**RAW DATA**
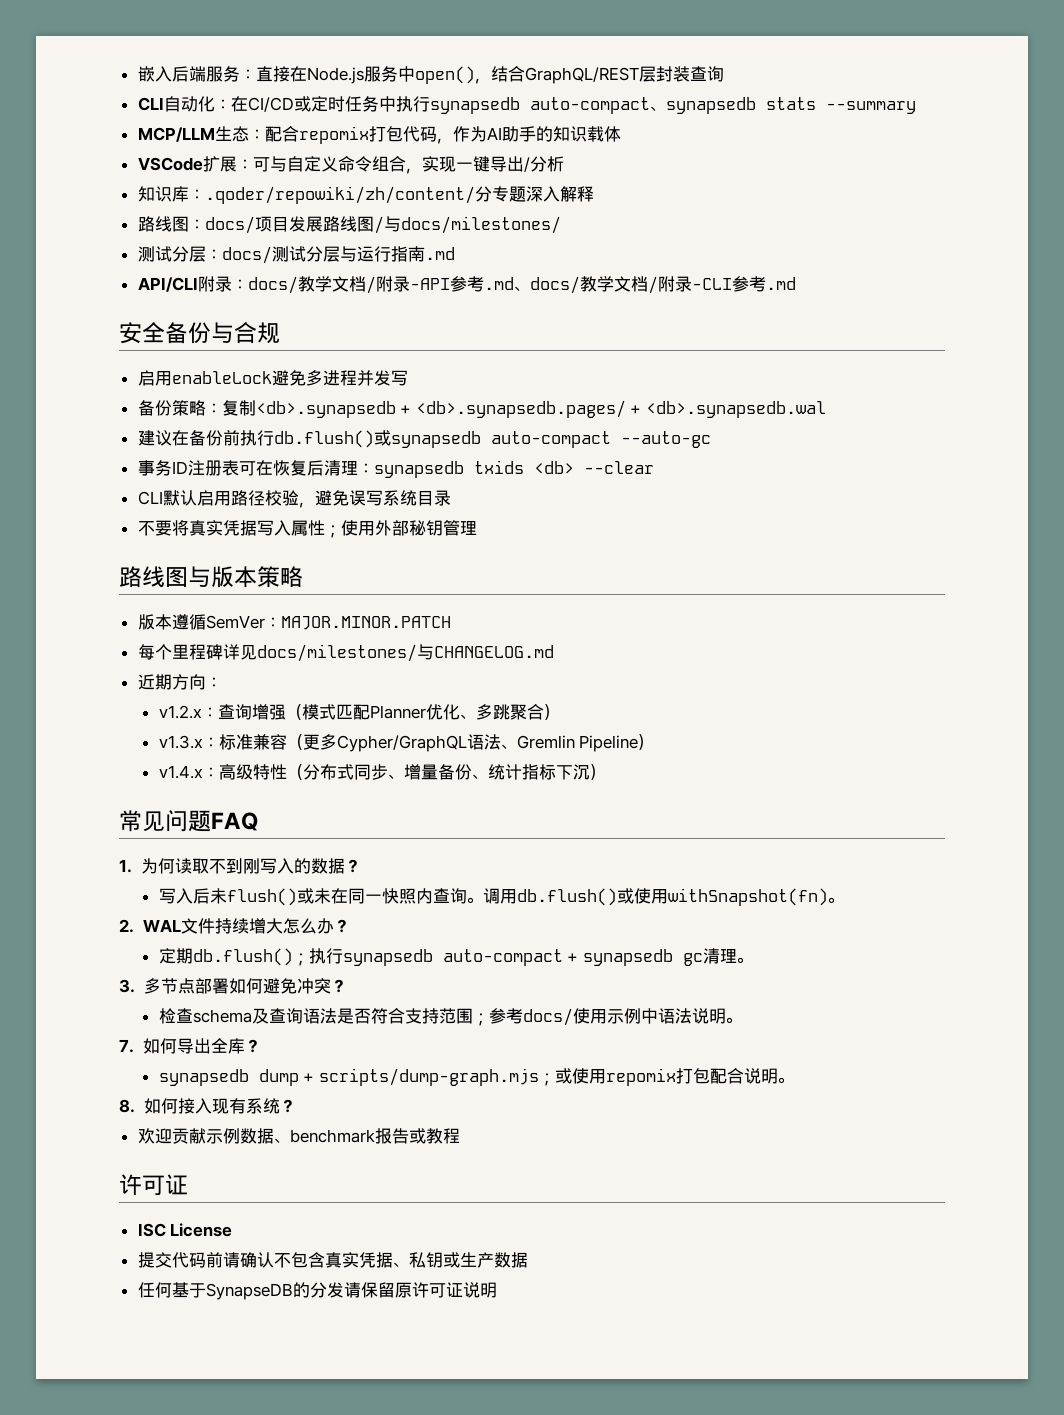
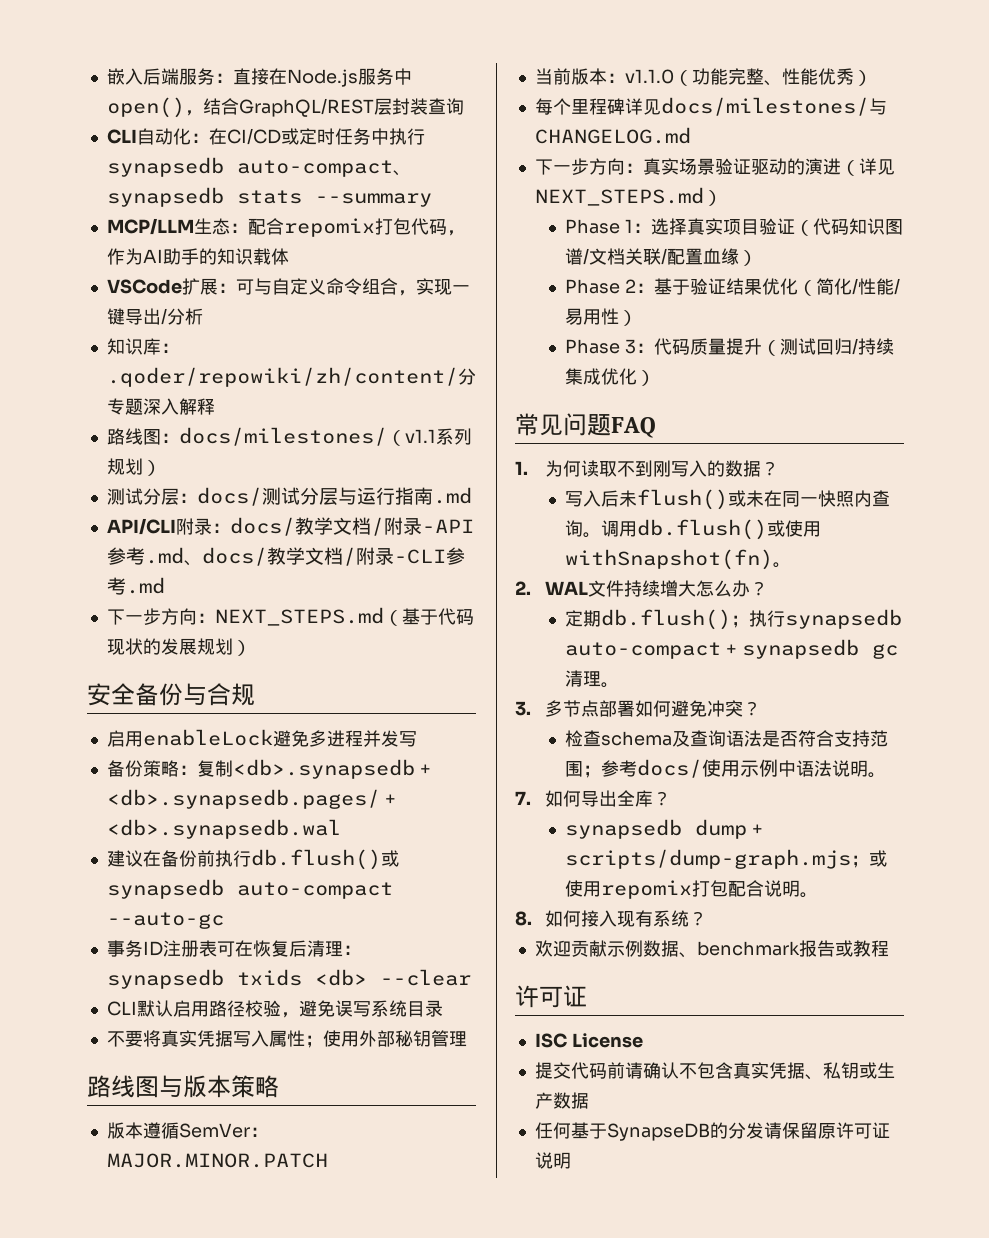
- 路线图：docs/项目发展路线图/与docs/milestones/
+ 路线图：docs/milestones/（v1.1系列规划）
+ 下一步方向：NEXT_STEPS.md（基于代码现状的发展规划）
+ 当前版本：v1.1.0（功能完整、性能优秀）
- 近期方向：
- v1.2.x：查询增强（模式匹配Planner优化、多跳聚合）
- v1.3.x：标准兼容（更多Cypher/GraphQL语法、Gremlin Pipeline）
- v1.4.x：高级特性（分布式同步、增量备份、统计指标下沉）
+ 下一步方向：真实场景验证驱动的演进（详见NEXT_STEPS.md）
+ Phase 1：选择真实项目验证（代码知识图谱/文档关联/配置血缘）
+ Phase 2：基于验证结果优化（简化/性能/易用性）
+ Phase 3：代码质量提升（测试回归/持续集成优化）

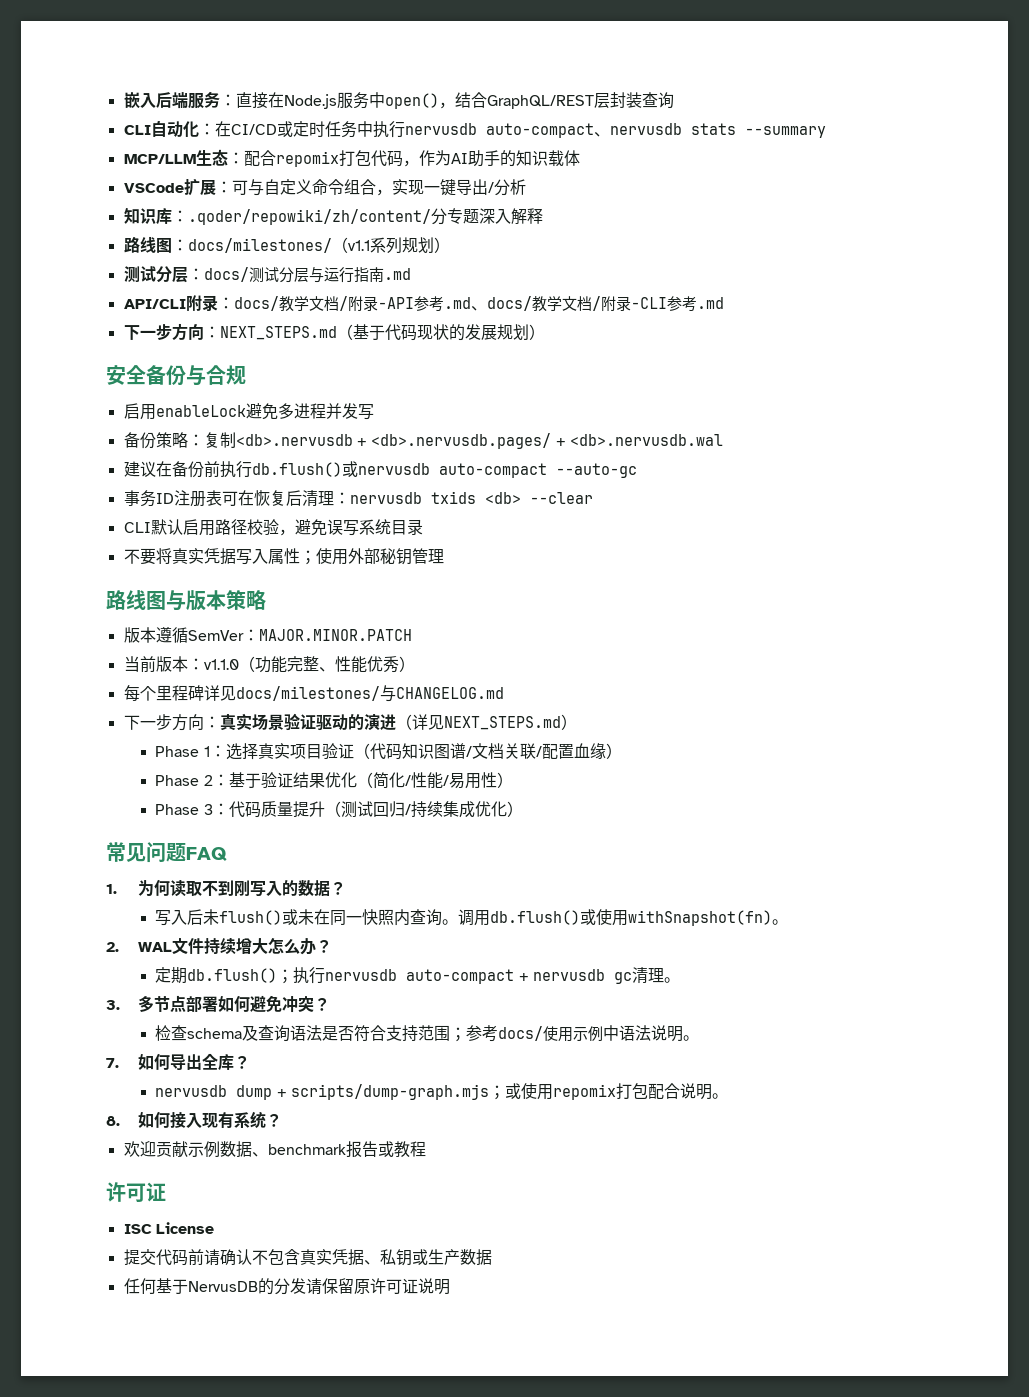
- CLI自动化：在CI/CD或定时任务中执行synapsedb auto-compact、synapsedb stats --summary
+ CLI自动化：在CI/CD或定时任务中执行nervusdb auto-compact、nervusdb stats --summary
- 备份策略：复制<db>.synapsedb + <db>.synapsedb.pages/ + <db>.synapsedb.wal
+ 备份策略：复制<db>.nervusdb + <db>.nervusdb.pages/ + <db>.nervusdb.wal
- 建议在备份前执行db.flush()或synapsedb auto-compact --auto-gc
+ 建议在备份前执行db.flush()或nervusdb auto-compact --auto-gc
- 事务ID注册表可在恢复后清理：synapsedb txids <db> --clear
+ 事务ID注册表可在恢复后清理：nervusdb txids <db> --clear
- 定期db.flush()；执行synapsedb auto-compact + synapsedb gc清理。
+ 定期db.flush()；执行nervusdb auto-compact + nervusdb gc清理。
- synapsedb dump + scripts/dump-graph.mjs；或使用repomix打包配合说明。
+ nervusdb dump + scripts/dump-graph.mjs；或使用repomix打包配合说明。
- 任何基于SynapseDB的分发请保留原许可证说明
+ 任何基于NervusDB的分发请保留原许可证说明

**WHAT IS NEEDED**
Retype the data above exactly. Leave the pictures out.

**ANSWER TO THE PROBLEM**
- 路线图：docs/项目发展路线图/与docs/milestones/
+ 路线图：docs/milestones/（v1.1系列规划）
+ 下一步方向：NEXT_STEPS.md（基于代码现状的发展规划）
+ 当前版本：v1.1.0（功能完整、性能优秀）
- 近期方向：
- v1.2.x：查询增强（模式匹配Planner优化、多跳聚合）
- v1.3.x：标准兼容（更多Cypher/GraphQL语法、Gremlin Pipeline）
- v1.4.x：高级特性（分布式同步、增量备份、统计指标下沉）
+ 下一步方向：真实场景验证驱动的演进（详见NEXT_STEPS.md）
+ Phase 1：选择真实项目验证（代码知识图谱/文档关联/配置血缘）
+ Phase 2：基于验证结果优化（简化/性能/易用性）
+ Phase 3：代码质量提升（测试回归/持续集成优化）

- CLI自动化：在CI/CD或定时任务中执行synapsedb auto-compact、synapsedb stats --summary
+ CLI自动化：在CI/CD或定时任务中执行nervusdb auto-compact、nervusdb stats --summary
- 备份策略：复制<db>.synapsedb + <db>.synapsedb.pages/ + <db>.synapsedb.wal
+ 备份策略：复制<db>.nervusdb + <db>.nervusdb.pages/ + <db>.nervusdb.wal
- 建议在备份前执行db.flush()或synapsedb auto-compact --auto-gc
+ 建议在备份前执行db.flush()或nervusdb auto-compact --auto-gc
- 事务ID注册表可在恢复后清理：synapsedb txids <db> --clear
+ 事务ID注册表可在恢复后清理：nervusdb txids <db> --clear
- 定期db.flush()；执行synapsedb auto-compact + synapsedb gc清理。
+ 定期db.flush()；执行nervusdb auto-compact + nervusdb gc清理。
- synapsedb dump + scripts/dump-graph.mjs；或使用repomix打包配合说明。
+ nervusdb dump + scripts/dump-graph.mjs；或使用repomix打包配合说明。
- 任何基于SynapseDB的分发请保留原许可证说明
+ 任何基于NervusDB的分发请保留原许可证说明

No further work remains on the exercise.